Reputation: 1717

get records & column names from dataframe where atleast one column value of a record is True

I got a dataframe as follows:

flight_id | from_location  | to_location |  schedule |  
1         |   Vancouver    |   Toronto   |   3-Jan   |  
2         |   Amsterdam    |   Tokyo     |   15-Feb  |  
4         |   None         |   Glasgow   |   12-Jan  |  
9         |   Halmstad     |   Athens    |   21-Jan  |  
3         |   Brisbane     |   None      |   4-Feb   |  
4         |   Johannesburg |   Venice    |   12-Jan  |
9         |   None         |  None       |   3-Mar   |

I want to get only those record index values where atleast one of the columns from_location ,to_location is None. Also the record index should be tupled with column name that qualified it for selection(i.e the column name whose value is None in that record.

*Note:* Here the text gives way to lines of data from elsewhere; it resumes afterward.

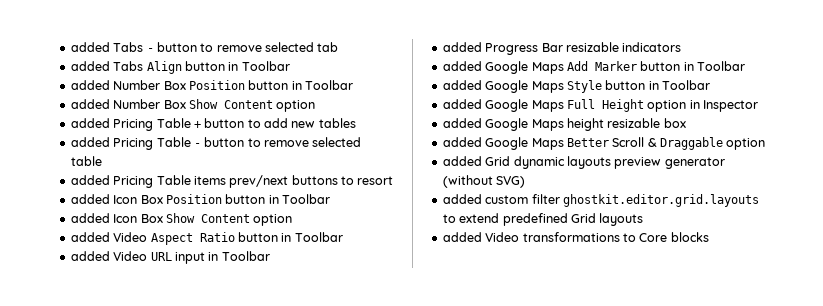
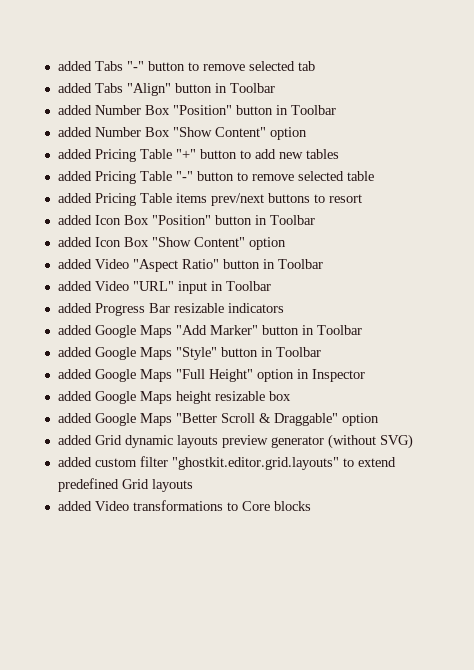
- added Tabs - button to remove selected tab
+ added Tabs "-" button to remove selected tab
- added Tabs Align button in Toolbar
- added Number Box Position button in Toolbar
- added Number Box Show Content option
+ added Tabs "Align" button in Toolbar
+ added Number Box "Position" button in Toolbar
+ added Number Box "Show Content" option
- added Pricing Table + button to add new tables
+ added Pricing Table "+" button to add new tables
- added Pricing Table - button to remove selected table
+ added Pricing Table "-" button to remove selected table
- added Icon Box Position button in Toolbar
+ added Icon Box "Position" button in Toolbar
- added Icon Box Show Content option
+ added Icon Box "Show Content" option
- added Video Aspect Ratio button in Toolbar
+ added Video "Aspect Ratio" button in Toolbar
- added Video URL input in Toolbar
+ added Video "URL" input in Toolbar
- added Google Maps Add Marker button in Toolbar
- added Google Maps Style button in Toolbar
- added Google Maps Full Height option in Inspector
+ added Google Maps "Add Marker" button in Toolbar
+ added Google Maps "Style" button in Toolbar
+ added Google Maps "Full Height" option in Inspector
- added Google Maps Better Scroll & Draggable option
+ added Google Maps "Better Scroll & Draggable" option
- added custom filter ghostkit.editor.grid.layouts to extend predefined Grid layouts
+ added custom filter "ghostkit.editor.grid.layouts" to extend predefined Grid layouts

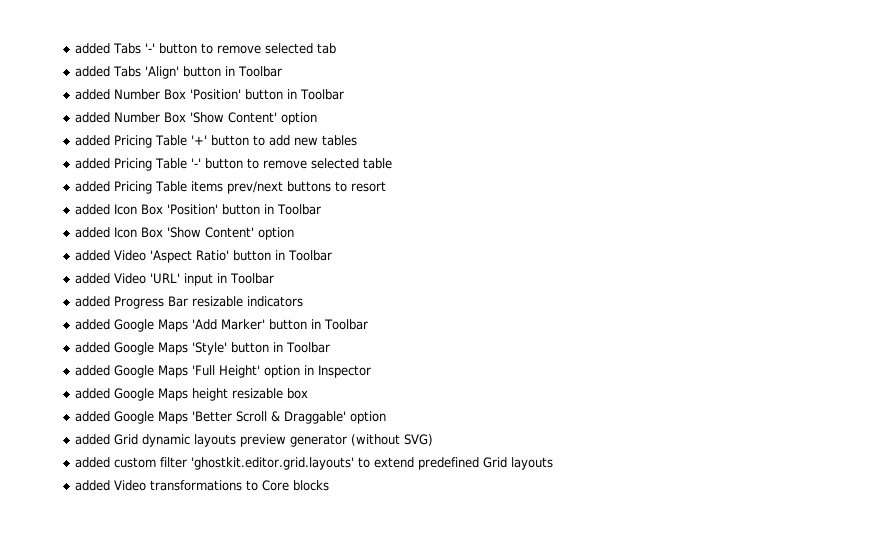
- added Tabs "-" button to remove selected tab
+ added Tabs '-' button to remove selected tab
- added Tabs "Align" button in Toolbar
- added Number Box "Position" button in Toolbar
- added Number Box "Show Content" option
+ added Tabs 'Align' button in Toolbar
+ added Number Box 'Position' button in Toolbar
+ added Number Box 'Show Content' option
- added Pricing Table "+" button to add new tables
+ added Pricing Table '+' button to add new tables
- added Pricing Table "-" button to remove selected table
+ added Pricing Table '-' button to remove selected table
- added Icon Box "Position" button in Toolbar
+ added Icon Box 'Position' button in Toolbar
- added Icon Box "Show Content" option
+ added Icon Box 'Show Content' option
- added Video "Aspect Ratio" button in Toolbar
+ added Video 'Aspect Ratio' button in Toolbar
- added Video "URL" input in Toolbar
+ added Video 'URL' input in Toolbar
- added Google Maps "Add Marker" button in Toolbar
- added Google Maps "Style" button in Toolbar
- added Google Maps "Full Height" option in Inspector
+ added Google Maps 'Add Marker' button in Toolbar
+ added Google Maps 'Style' button in Toolbar
+ added Google Maps 'Full Height' option in Inspector
- added Google Maps "Better Scroll & Draggable" option
+ added Google Maps 'Better Scroll & Draggable' option
- added custom filter "ghostkit.editor.grid.layouts" to extend predefined Grid layouts
+ added custom filter 'ghostkit.editor.grid.layouts' to extend predefined Grid layouts

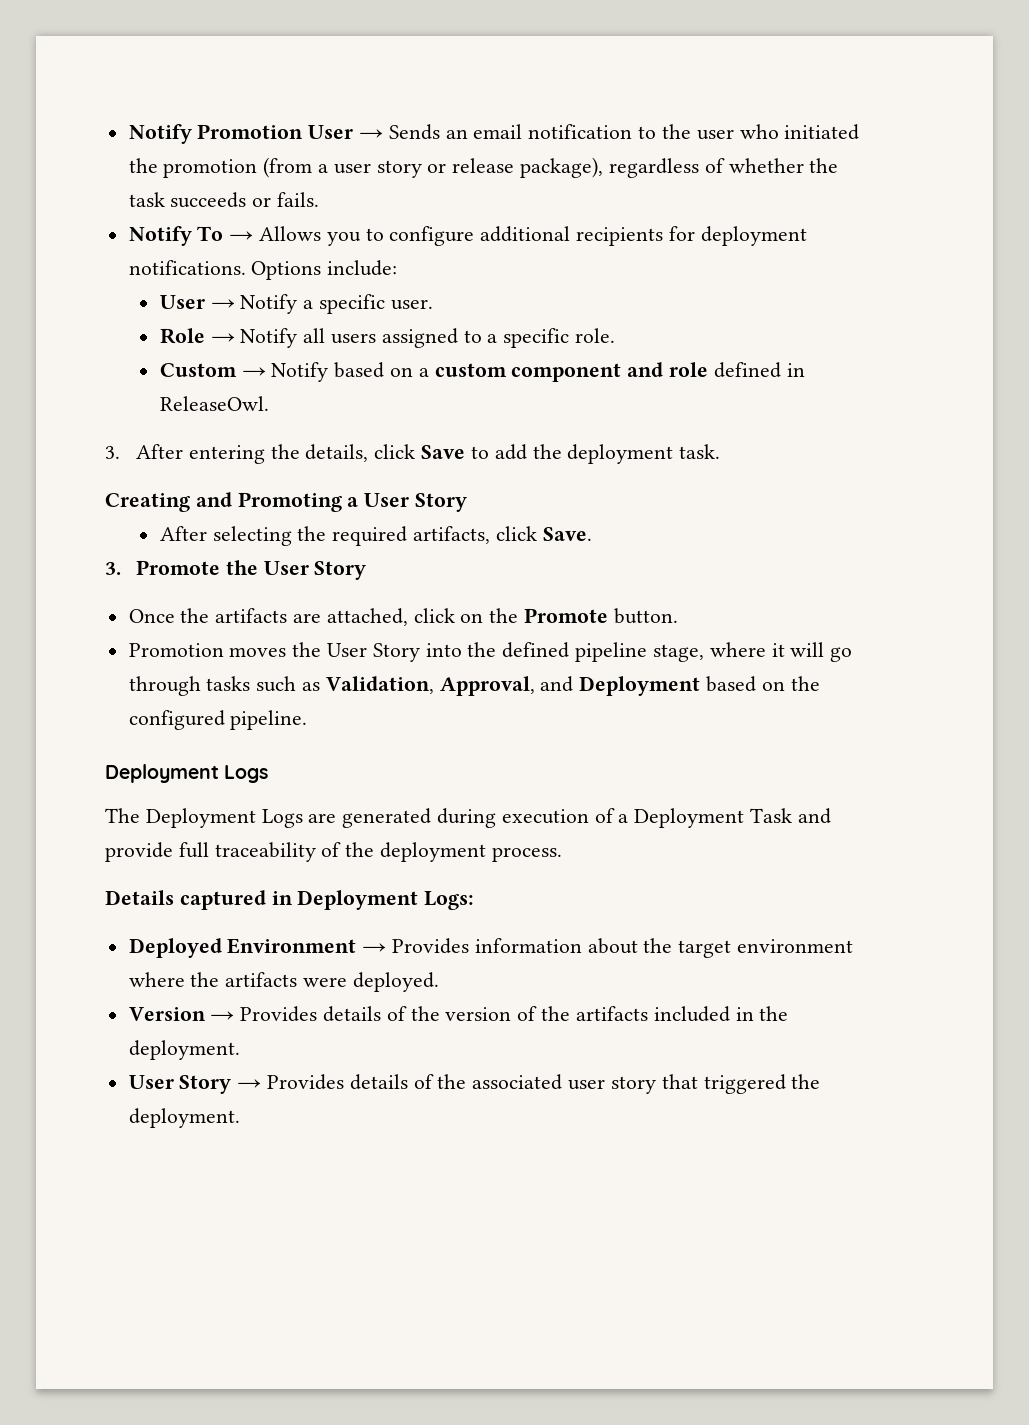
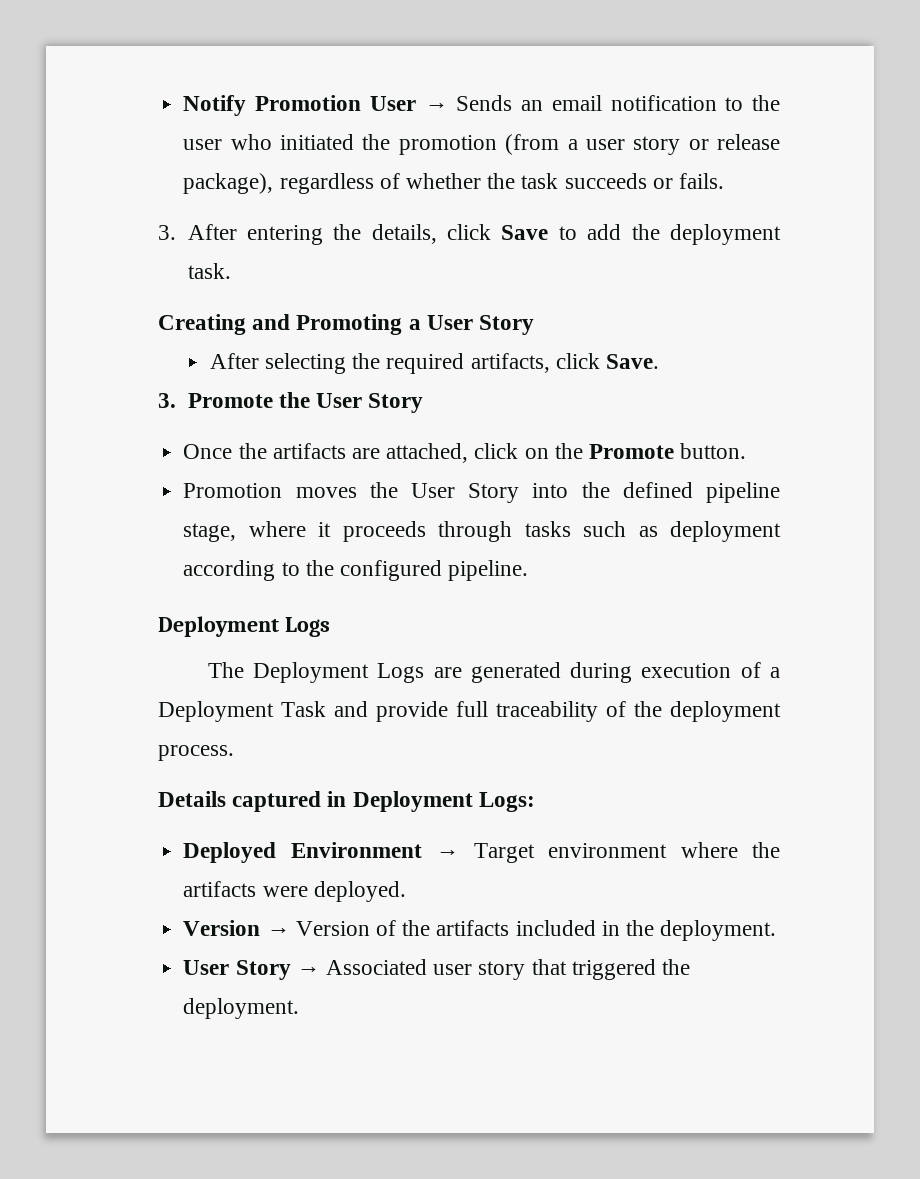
- Notify To → Allows you to configure additional recipients for deployment notifications. Options include:
- User → Notify a specific user.
- Role → Notify all users assigned to a specific role.
- Custom → Notify based on a custom component and role defined in ReleaseOwl.
- Promotion moves the User Story into the defined pipeline stage, where it will go through tasks such as Validation, Approval, and Deployment based on the configured pipeline.
+ Promotion moves the User Story into the defined pipeline stage, where it proceeds through tasks such as deployment according to the configured pipeline.
- Deployed Environment → Provides information about the target environment where the artifacts were deployed.
+ Deployed Environment → Target environment where the artifacts were deployed.
- Version → Provides details of the version of the artifacts included in the deployment.
+ Version → Version of the artifacts included in the deployment.
- User Story → Provides details of the associated user story that triggered the deployment.
+ User Story → Associated user story that triggered the deployment.

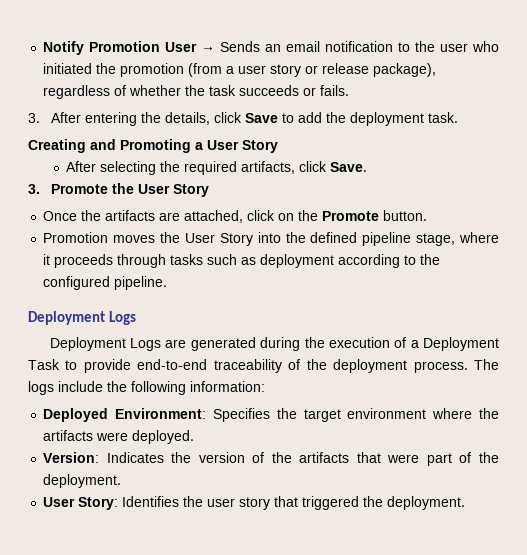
- The Deployment Logs are generated during execution of a Deployment Task and provide full traceability of the deployment process.
- Details captured in Deployment Logs:
- Deployed Environment → Target environment where the artifacts were deployed.
+ Deployment Logs are generated during the execution of a Deployment Task to provide end-to-end traceability of the deployment process. The logs include the following information:
+ Deployed Environment: Specifies the target environment where the artifacts were deployed.
- Version → Version of the artifacts included in the deployment.
+ Version: Indicates the version of the artifacts that were part of the deployment.
- User Story → Associated user story that triggered the deployment.
+ User Story: Identifies the user story that triggered the deployment.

Output for above example should be like: [(2,from_location),(4,to_location),(6,from_location),(6,to_location)]

1st element in tuple: record index
2nd element in tuple: column_name in that record index whose value is None

I did this:- df[df[['flight_id','to_location']].isnull().any(axis=1)].index.values.tolist()
But, that gives me only the record index values [2,4,6]. I also want corresponding column names as described above

Any ideas folks?

Upvotes: 0

Answers (2)

Scott Boston

Reputation: 153460

Let's use np.where:

x,y = np.where(df == 'None') 
# if those 'None' are np.nan
# use x,y = np.where(df.isnull()) 
list(tuple(zip(df.index[x],df.columns[y])))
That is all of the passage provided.